■ **Task goal**:
Your response must be made up of each line in the data below that contains the string "ページファイルの中から相対パスでパーシャルファイルを指定することもできます".

Content starts

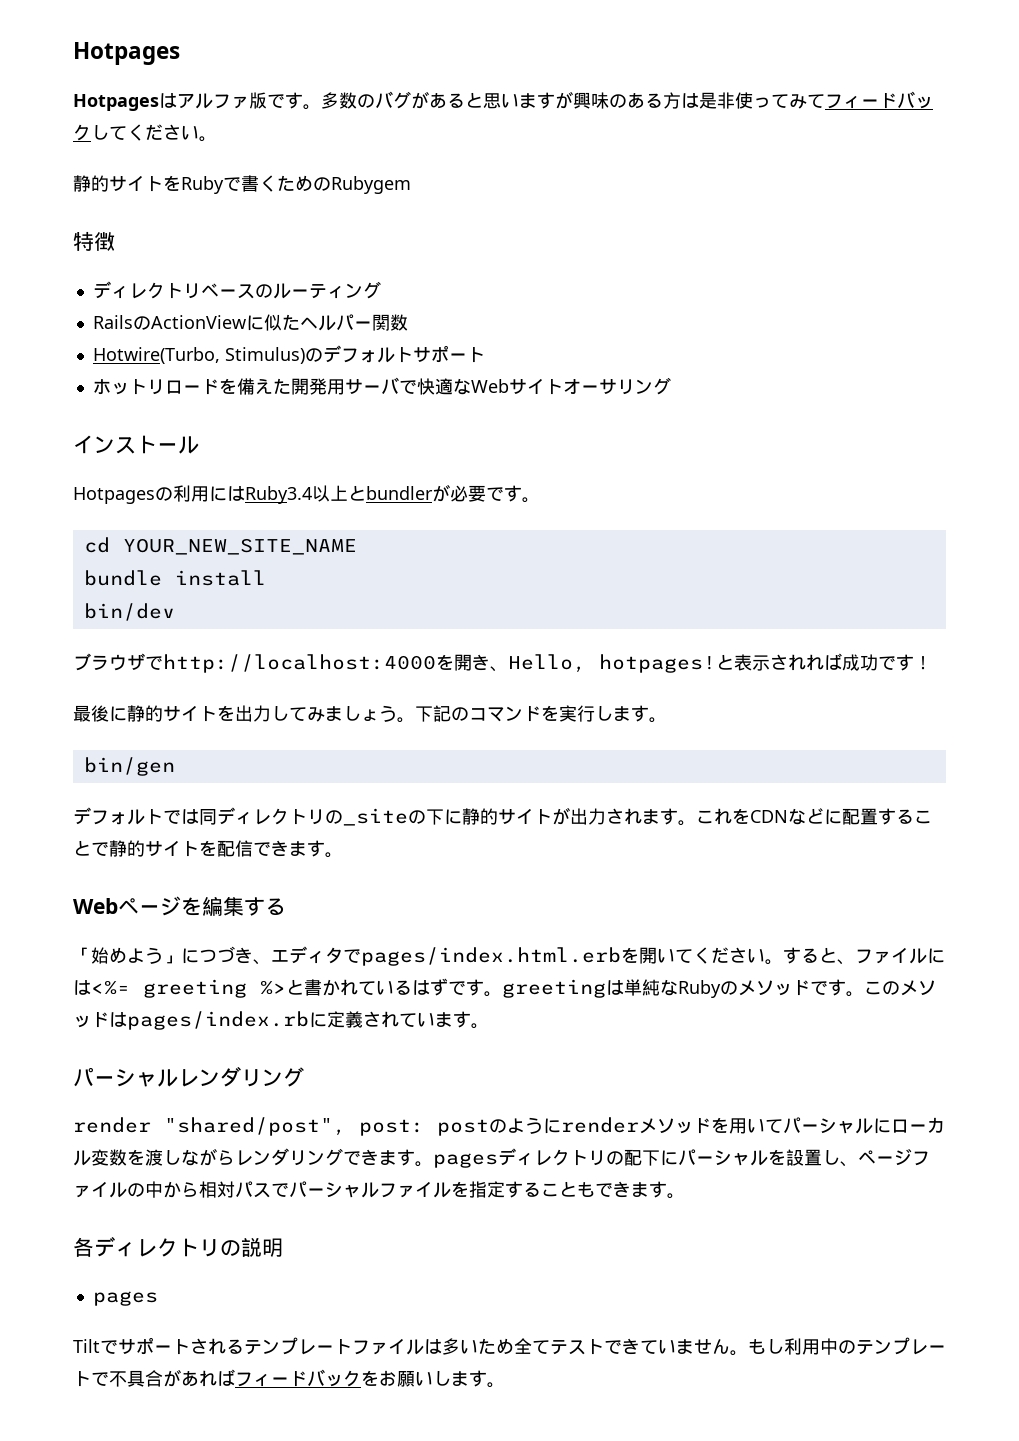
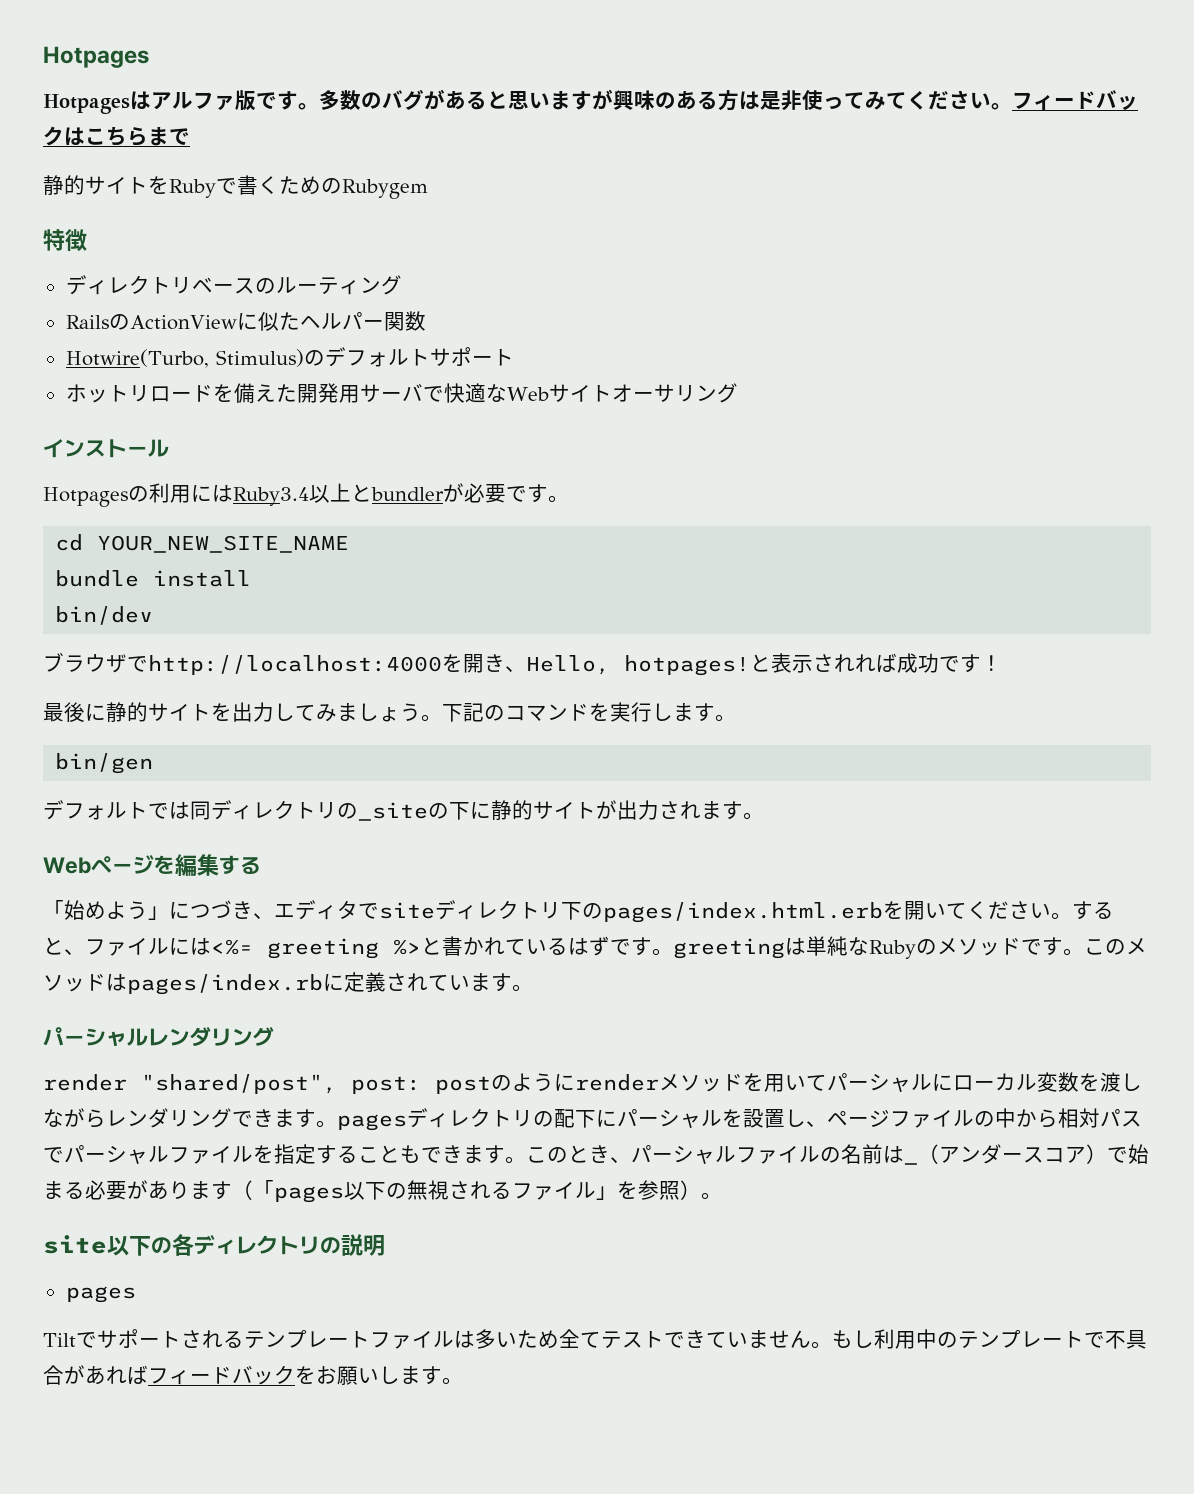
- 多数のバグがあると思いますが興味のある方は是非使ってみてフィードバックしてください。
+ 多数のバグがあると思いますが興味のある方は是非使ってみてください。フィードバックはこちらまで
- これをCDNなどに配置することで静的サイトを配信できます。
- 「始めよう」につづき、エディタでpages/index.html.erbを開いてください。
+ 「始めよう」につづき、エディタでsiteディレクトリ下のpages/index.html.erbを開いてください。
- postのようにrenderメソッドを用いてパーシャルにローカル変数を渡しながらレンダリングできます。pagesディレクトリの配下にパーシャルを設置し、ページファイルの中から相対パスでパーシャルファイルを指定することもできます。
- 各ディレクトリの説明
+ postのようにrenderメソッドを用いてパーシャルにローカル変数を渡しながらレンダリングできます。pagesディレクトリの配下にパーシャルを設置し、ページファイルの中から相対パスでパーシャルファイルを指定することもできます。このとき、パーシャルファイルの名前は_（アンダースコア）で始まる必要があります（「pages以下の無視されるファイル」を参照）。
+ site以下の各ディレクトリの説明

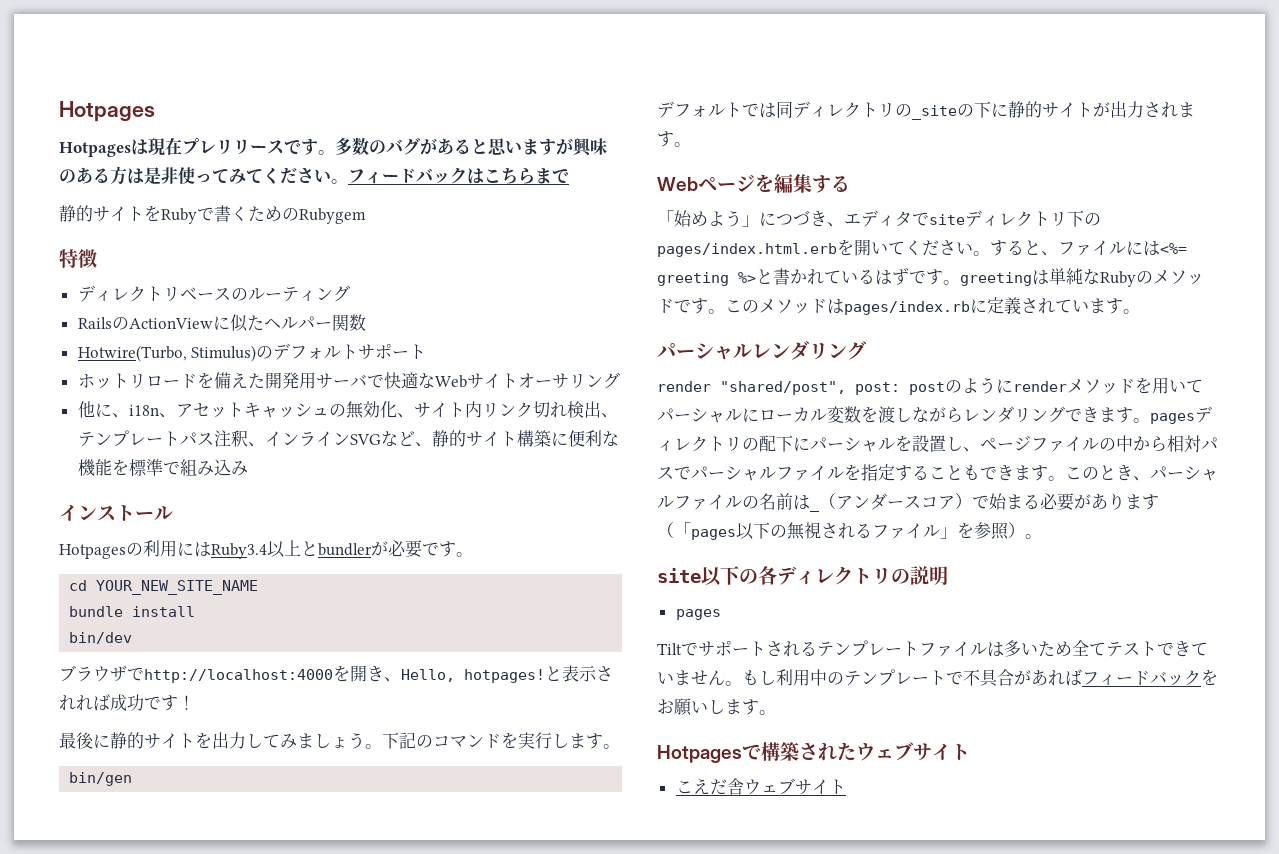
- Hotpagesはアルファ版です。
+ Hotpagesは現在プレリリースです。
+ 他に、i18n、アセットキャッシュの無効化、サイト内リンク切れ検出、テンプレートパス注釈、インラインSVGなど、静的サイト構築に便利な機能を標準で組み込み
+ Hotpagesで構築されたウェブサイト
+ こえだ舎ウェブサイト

Content ends

■ **Answer to the problem**:
- postのようにrenderメソッドを用いてパーシャルにローカル変数を渡しながらレンダリングできます。pagesディレクトリの配下にパーシャルを設置し、ページファイルの中から相対パスでパーシャルファイルを指定することもできます。
+ postのようにrenderメソッドを用いてパーシャルにローカル変数を渡しながらレンダリングできます。pagesディレクトリの配下にパーシャルを設置し、ページファイルの中から相対パスでパーシャルファイルを指定することもできます。このとき、パーシャルファイルの名前は_（アンダースコア）で始まる必要があります（「pages以下の無視されるファイル」を参照）。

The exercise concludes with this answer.